═════ Data
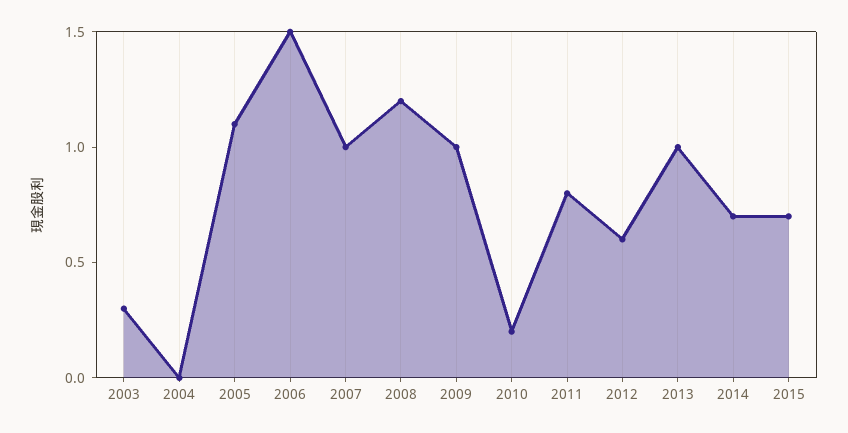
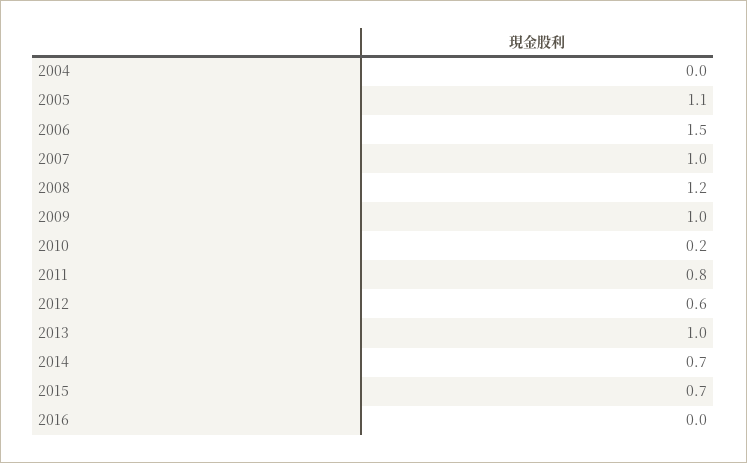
2003: 0.3 -> none
2016: none -> 0

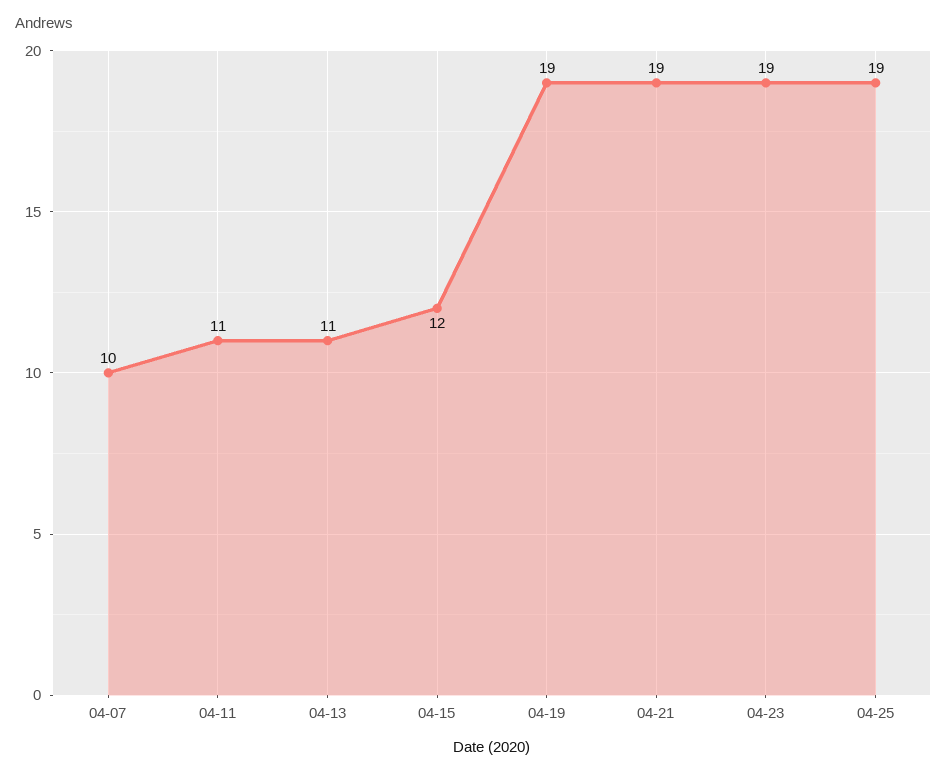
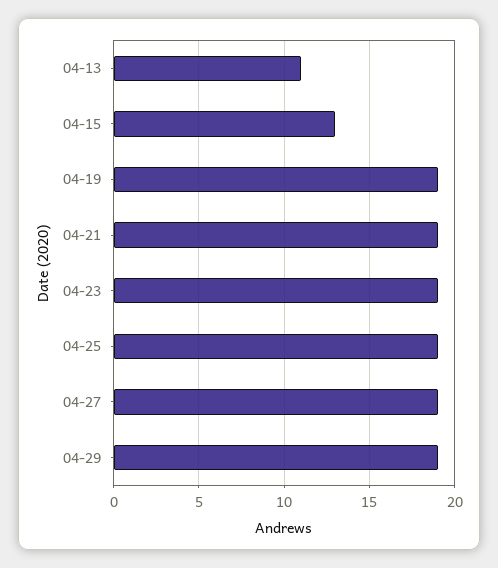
04-07: 10 -> none
04-11: 11 -> none
04-15: 12 -> 13
04-27: none -> 19
04-29: none -> 19

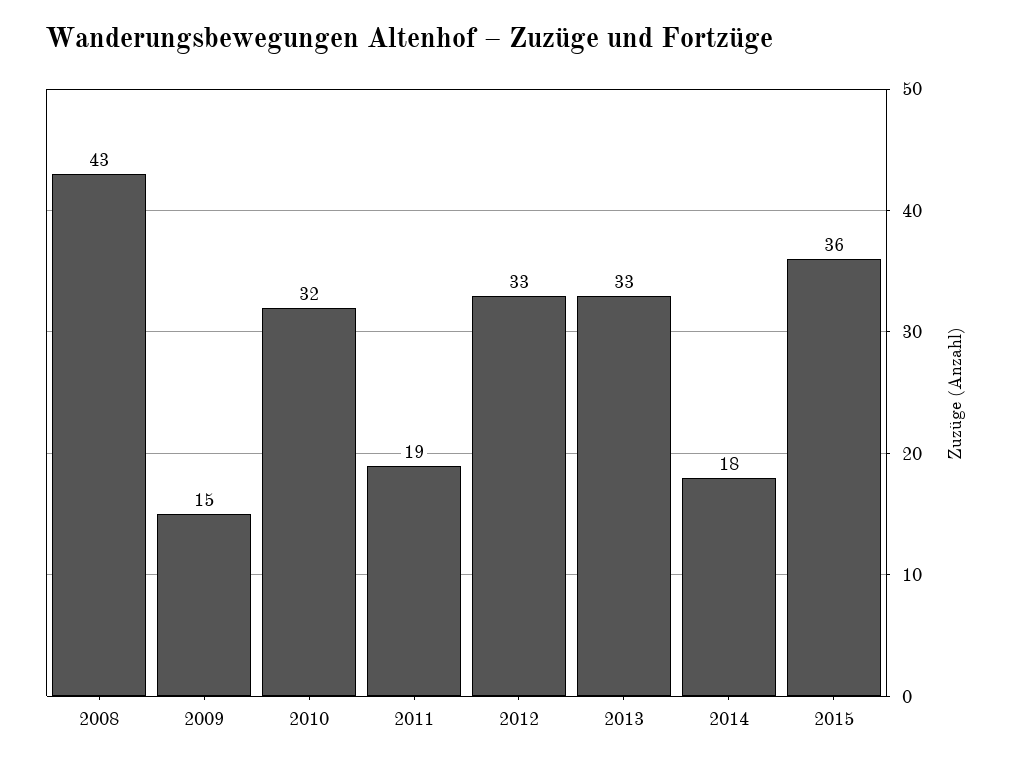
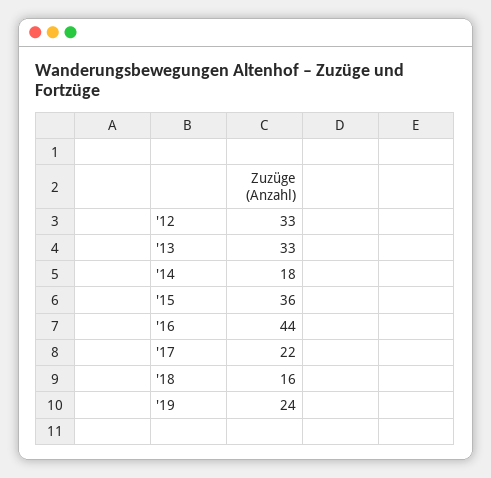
2008: 43 -> none
2009: 15 -> none
2010: 32 -> none
2011: 19 -> none
'16: none -> 44
'17: none -> 22
'18: none -> 16
'19: none -> 24

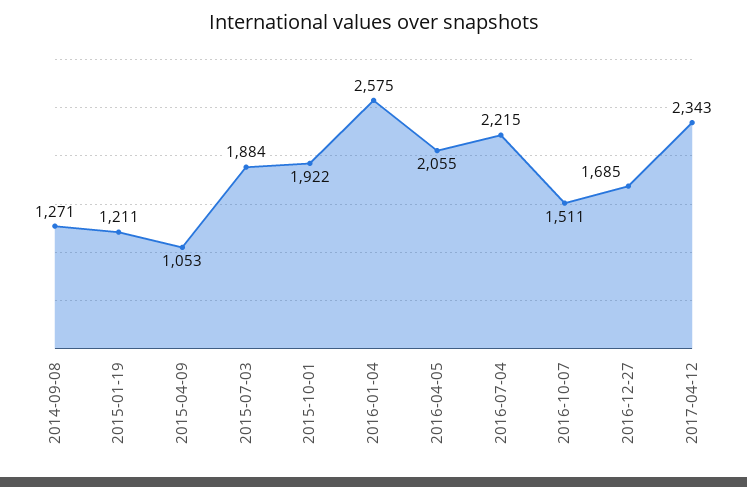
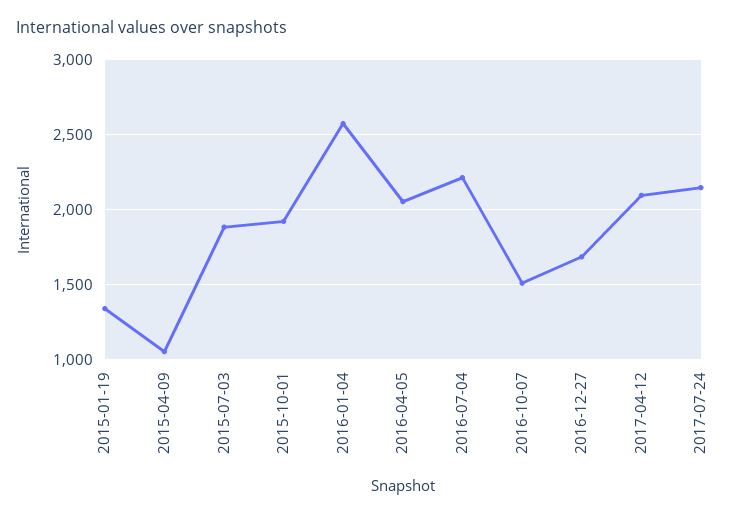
2014-09-08: 1271 -> none
2015-01-19: 1211 -> 1350
2017-04-12: 2343 -> 2100
2017-07-24: none -> 2150

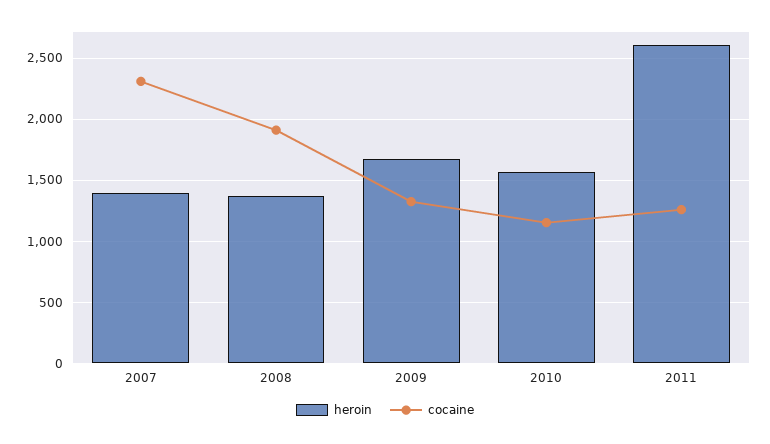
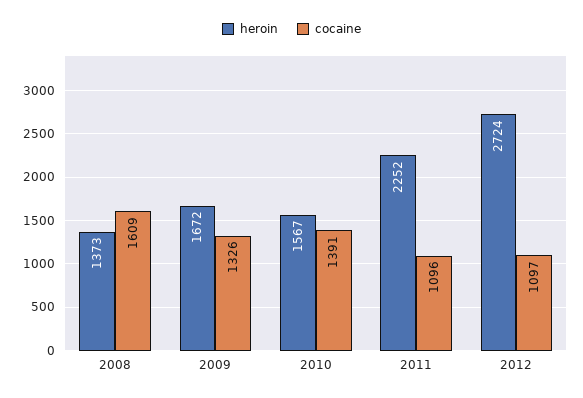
heroin, 2007: 1400 -> none
cocaine, 2007: 2300 -> none
cocaine, 2008: 1900 -> 1609
cocaine, 2010: 1150 -> 1391
heroin, 2011: 2600 -> 2252
cocaine, 2011: 1250 -> 1096
heroin, 2012: none -> 2724
cocaine, 2012: none -> 1097

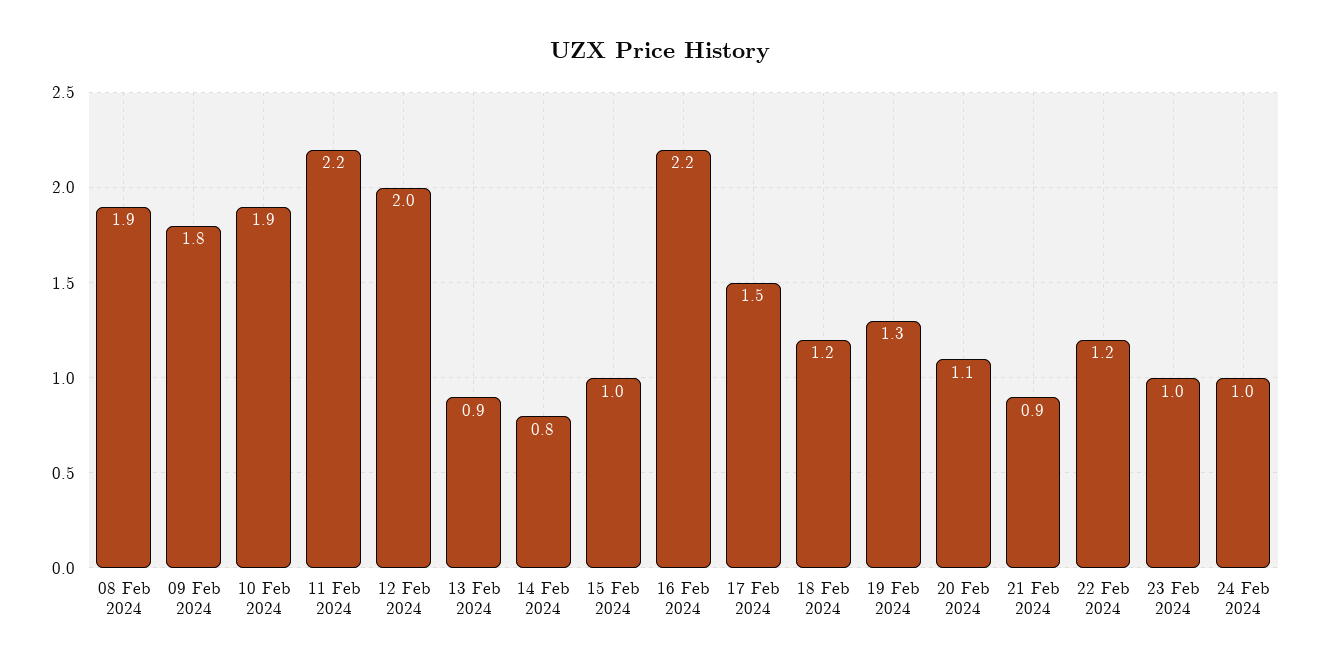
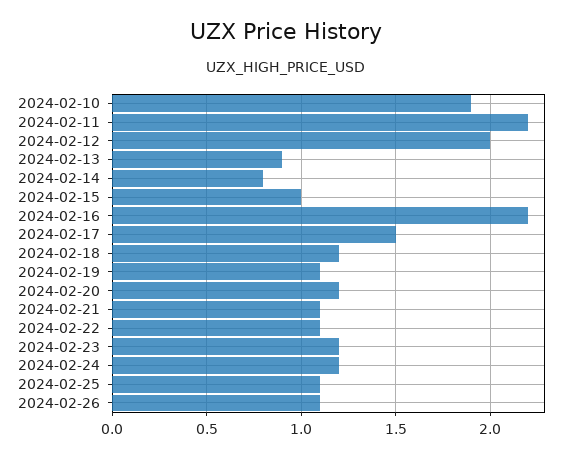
08 Feb 2024: 1.9 -> none
09 Feb 2024: 1.8 -> none
19 Feb 2024: 1.3 -> 1.1
20 Feb 2024: 1.1 -> 1.2
21 Feb 2024: 0.9 -> 1.1
22 Feb 2024: 1.2 -> 1.1
23 Feb 2024: 1 -> 1.2
24 Feb 2024: 1 -> 1.2
2024-02-25: none -> 1.1
2024-02-26: none -> 1.1

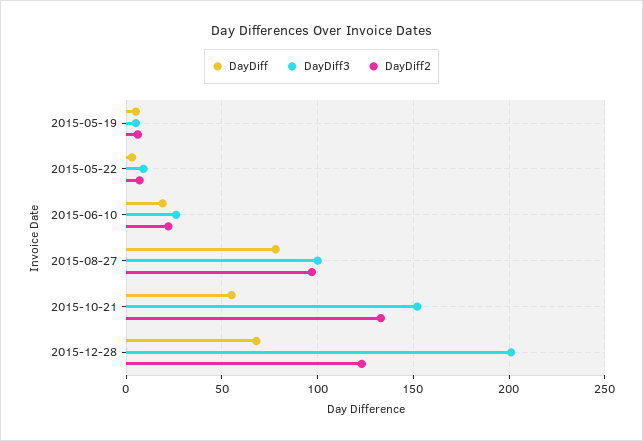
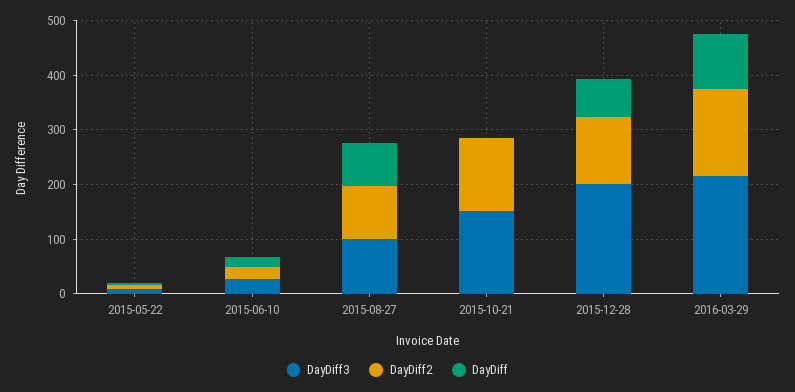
DayDiff, 2015-05-19: 5 -> none
DayDiff3, 2015-05-19: 5 -> none
DayDiff2, 2015-05-19: 5 -> none
DayDiff, 2015-10-21: 55 -> 0
DayDiff3, 2016-03-29: none -> 220
DayDiff2, 2016-03-29: none -> 160
DayDiff, 2016-03-29: none -> 100

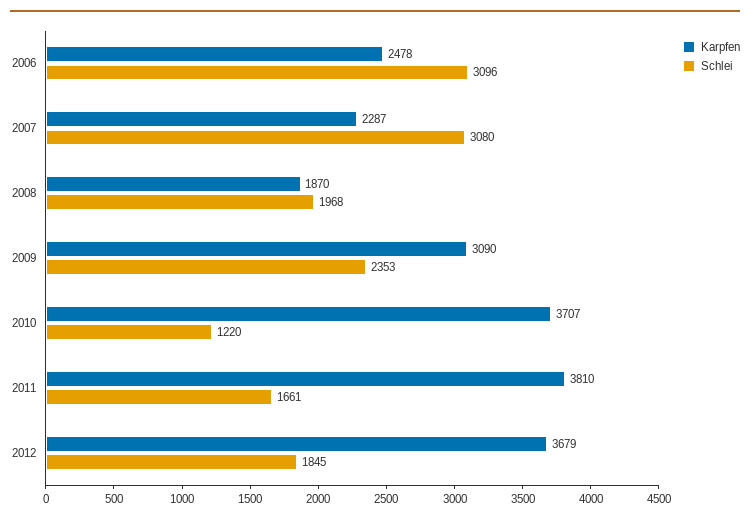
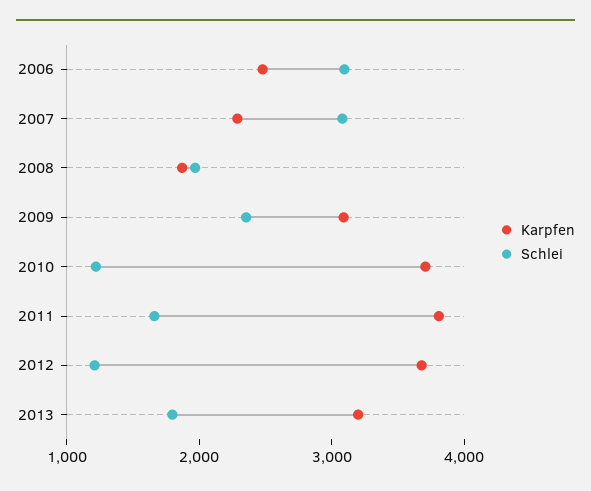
Schlei, 2012: 1845 -> 1200
Karpfen, 2013: none -> 3200
Schlei, 2013: none -> 1800

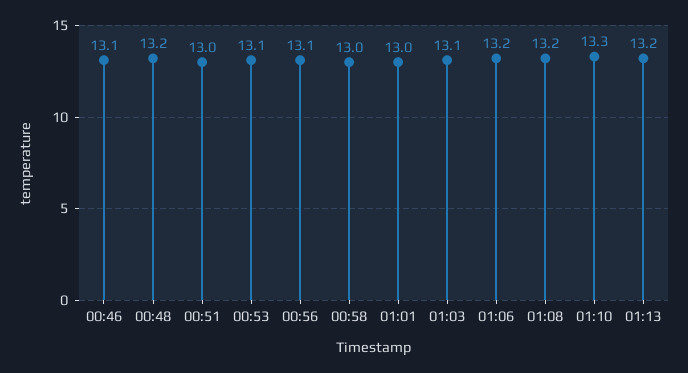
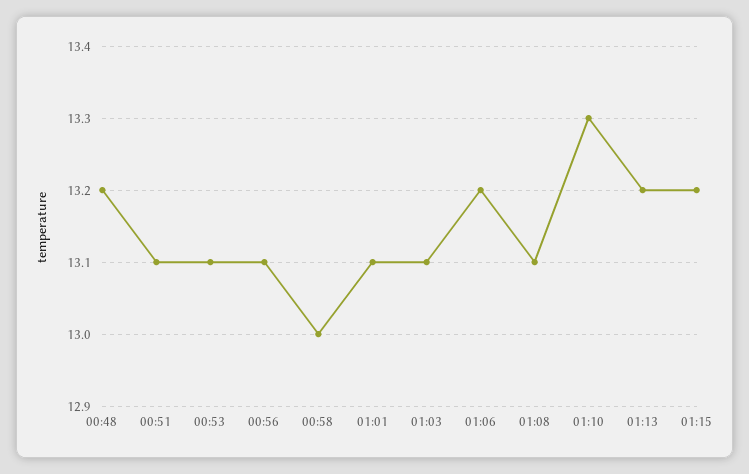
00:46: 13.1 -> none
00:51: 13 -> 13.1
01:01: 13 -> 13.1
01:08: 13.2 -> 13.1
01:15: none -> 13.2

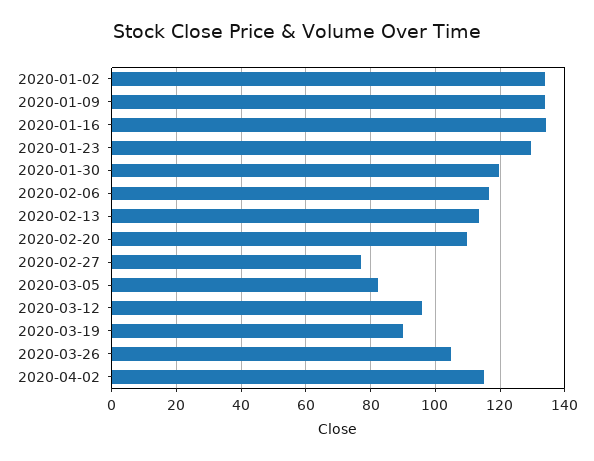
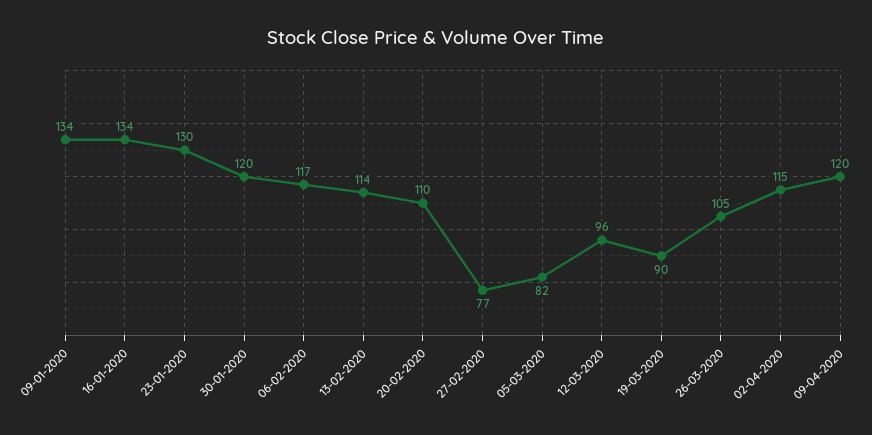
2020-01-02: 134 -> none
09-04-2020: none -> 120

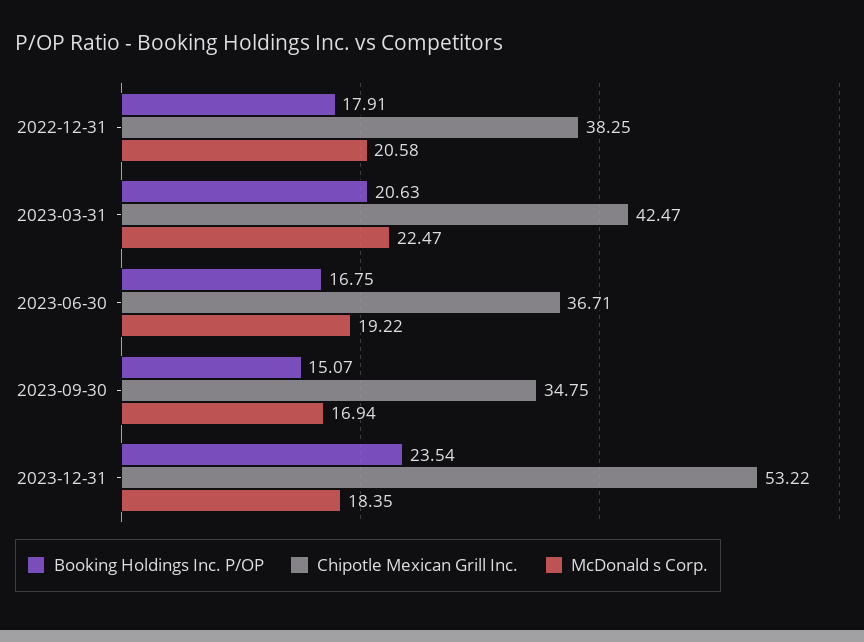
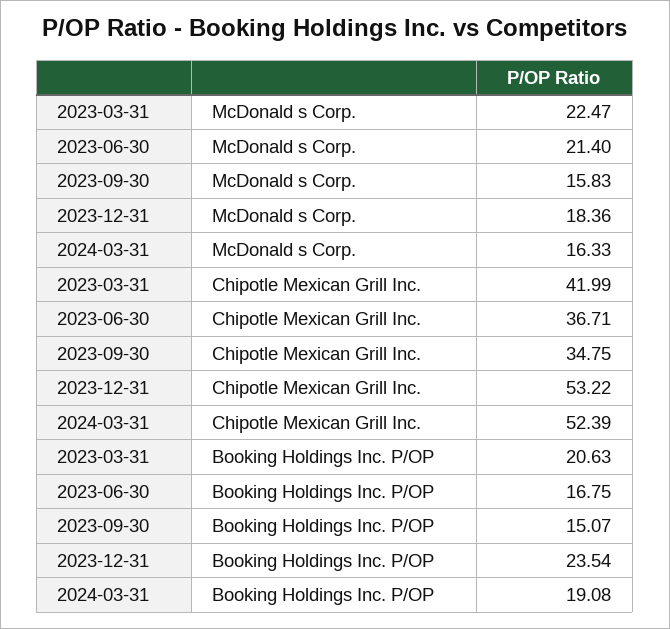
Booking Holdings Inc. P/OP, 2022-12-31: 17.91 -> none
Chipotle Mexican Grill Inc., 2022-12-31: 38.25 -> none
McDonald s Corp., 2022-12-31: 20.58 -> none
Chipotle Mexican Grill Inc., 2023-03-31: 42.47 -> 41.99
McDonald s Corp., 2023-06-30: 19.22 -> 21.4
McDonald s Corp., 2023-09-30: 16.94 -> 15.83
McDonald s Corp., 2023-12-31: 18.35 -> 18.36
McDonald s Corp., 2024-03-31: none -> 16.33
Chipotle Mexican Grill Inc., 2024-03-31: none -> 52.39
Booking Holdings Inc. P/OP, 2024-03-31: none -> 19.08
══════════
* **Exercise**: Although the records include pictures, the copy should reproduce every line exactly and none of the pictures.

* **Your solution**:
2003: 0.3 -> none
2016: none -> 0

04-07: 10 -> none
04-11: 11 -> none
04-15: 12 -> 13
04-27: none -> 19
04-29: none -> 19

2008: 43 -> none
2009: 15 -> none
2010: 32 -> none
2011: 19 -> none
'16: none -> 44
'17: none -> 22
'18: none -> 16
'19: none -> 24

2014-09-08: 1271 -> none
2015-01-19: 1211 -> 1350
2017-04-12: 2343 -> 2100
2017-07-24: none -> 2150

heroin, 2007: 1400 -> none
cocaine, 2007: 2300 -> none
cocaine, 2008: 1900 -> 1609
cocaine, 2010: 1150 -> 1391
heroin, 2011: 2600 -> 2252
cocaine, 2011: 1250 -> 1096
heroin, 2012: none -> 2724
cocaine, 2012: none -> 1097

08 Feb 2024: 1.9 -> none
09 Feb 2024: 1.8 -> none
19 Feb 2024: 1.3 -> 1.1
20 Feb 2024: 1.1 -> 1.2
21 Feb 2024: 0.9 -> 1.1
22 Feb 2024: 1.2 -> 1.1
23 Feb 2024: 1 -> 1.2
24 Feb 2024: 1 -> 1.2
2024-02-25: none -> 1.1
2024-02-26: none -> 1.1

DayDiff, 2015-05-19: 5 -> none
DayDiff3, 2015-05-19: 5 -> none
DayDiff2, 2015-05-19: 5 -> none
DayDiff, 2015-10-21: 55 -> 0
DayDiff3, 2016-03-29: none -> 220
DayDiff2, 2016-03-29: none -> 160
DayDiff, 2016-03-29: none -> 100

Schlei, 2012: 1845 -> 1200
Karpfen, 2013: none -> 3200
Schlei, 2013: none -> 1800

00:46: 13.1 -> none
00:51: 13 -> 13.1
01:01: 13 -> 13.1
01:08: 13.2 -> 13.1
01:15: none -> 13.2

2020-01-02: 134 -> none
09-04-2020: none -> 120

Booking Holdings Inc. P/OP, 2022-12-31: 17.91 -> none
Chipotle Mexican Grill Inc., 2022-12-31: 38.25 -> none
McDonald s Corp., 2022-12-31: 20.58 -> none
Chipotle Mexican Grill Inc., 2023-03-31: 42.47 -> 41.99
McDonald s Corp., 2023-06-30: 19.22 -> 21.4
McDonald s Corp., 2023-09-30: 16.94 -> 15.83
McDonald s Corp., 2023-12-31: 18.35 -> 18.36
McDonald s Corp., 2024-03-31: none -> 16.33
Chipotle Mexican Grill Inc., 2024-03-31: none -> 52.39
Booking Holdings Inc. P/OP, 2024-03-31: none -> 19.08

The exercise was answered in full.